Capítulo 109 — El regreso de Sita a la Tierra
Rama permaneció de pie ante Valmiki con las manos juntas y miró a Sita, radiante incluso con las vestiduras de una asceta.
—Es como usted dice —respondió al sabio—. Sus palabras sin mancha me dan certeza. Hace mucho, ante los dioses, Sita dio prueba de ello. Sabiéndola inocente, la abandoné porque temí las palabras del mundo. Perdóneme.
No dijo que los niños le hubieran revelado nada. Dijo que había sabido que ella era inocente. Recordó la prueba que ella ya había dado ante los dioses después de Lanka. Y nombró la causa del abandono: el temor a lo que la gente pudiera decir. Las palabras permanecieron en el centro de la asamblea, ni ocultas ni hechas menos dolorosas por la petición de perdón.
Dijo que sabía que Lava y Kusha eran sus hijos gemelos, nacidos de Sita. Sin embargo, la asamblea pública permanecía, y la respuesta final de Sita no sería pronunciada por Rama ni por Valmiki.
Cuando la intención de Rama se hizo clara, los dioses se reunieron con Brahma a la cabeza. Un viento dulce y fragante recorrió a la gente. Seres humanos de muchas tierras observaban en silencio.

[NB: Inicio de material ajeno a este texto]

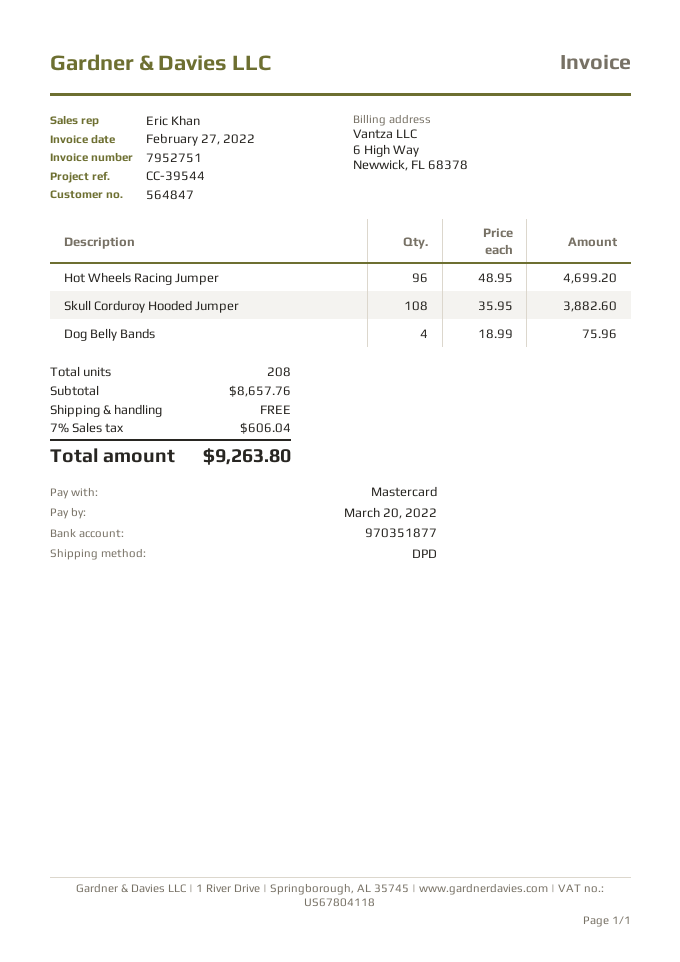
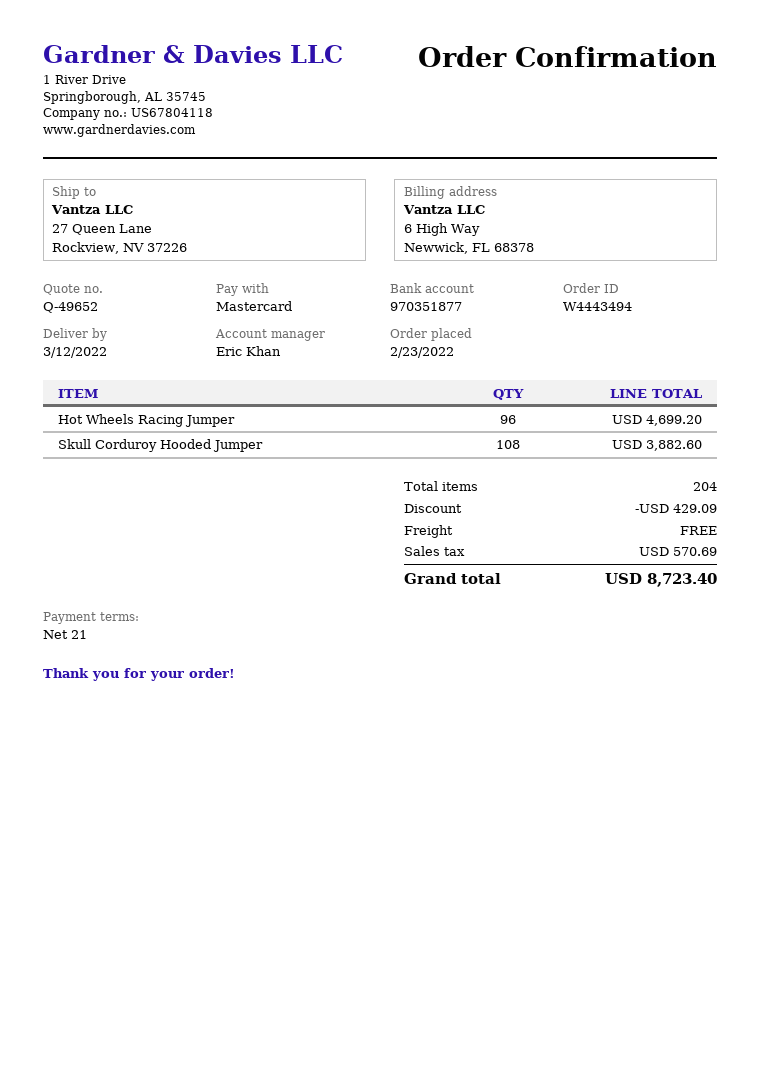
Dog Belly Bands: 4 for 75.96 -> none
total quantity: 208 -> 204
discount: none -> 429.09
tax: 606.04 -> 570.69
total: 9263.80 -> 8723.40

Sita, vestida con el ocre de una asceta, permaneció con las manos juntas y los ojos bajos. Luego habló.
No repitió el testimonio de Valmiki, ni pidió a la multitud que decidiera entre ella y Rama. Su declaración final fue solo suya. Su condición alcanzaba la vida interior que ningún testigo público podía finalmente dominar: si alguna vez, incluso en el pensamiento, se había vuelto hacia otro hombre.
—Si jamás, ni siquiera en mi pensamiento, he pensado en otro hombre que no sea Rama, que la Madre Tierra me abra un lugar.
Mientras pronunciaba el juramento, un trono asombroso se alzó de la tierra, sostenido sobre las cabezas de serpientes poderosas y adornado con joyas. La Tierra misma tomó a Sita en sus brazos, la acogió y la colocó sobre él.
Ante los ojos de Rama, los hijos cuyo nacimiento acababa de ser reconocido, los sabios, los reyes, los aliados y el pueblo reunido, el trono descendió a las profundidades de la Tierra.
Ninguna mano se extendió desde Rama para detenerla, ninguna orden la hizo volver, no hubo un último reencuentro antes de que la tierra se cerrara. Fue un final de una clase distinta al del fuego. La mujer cuya pureza había sido exigida ante el mundo había abandonado ese mundo.
Cayeron flores sin cesar. Los dioses proclamaron alabanzas por la conducta de Sita. En el recinto, los rishis y los reyes no podían dejar de maravillarse. Algunos seres se alegraron; otros permanecían absortos en meditación; algunos miraban a Rama, y otros a Sita, incapaces de moverse.
El mundo pareció aturdido durante un instante que no conocía medida.
El descenso no fue una reconciliación, y las alabanzas no repararon nada de lo que se le había exigido. Dejó a Rama y al mundo reunido frente a su ausencia.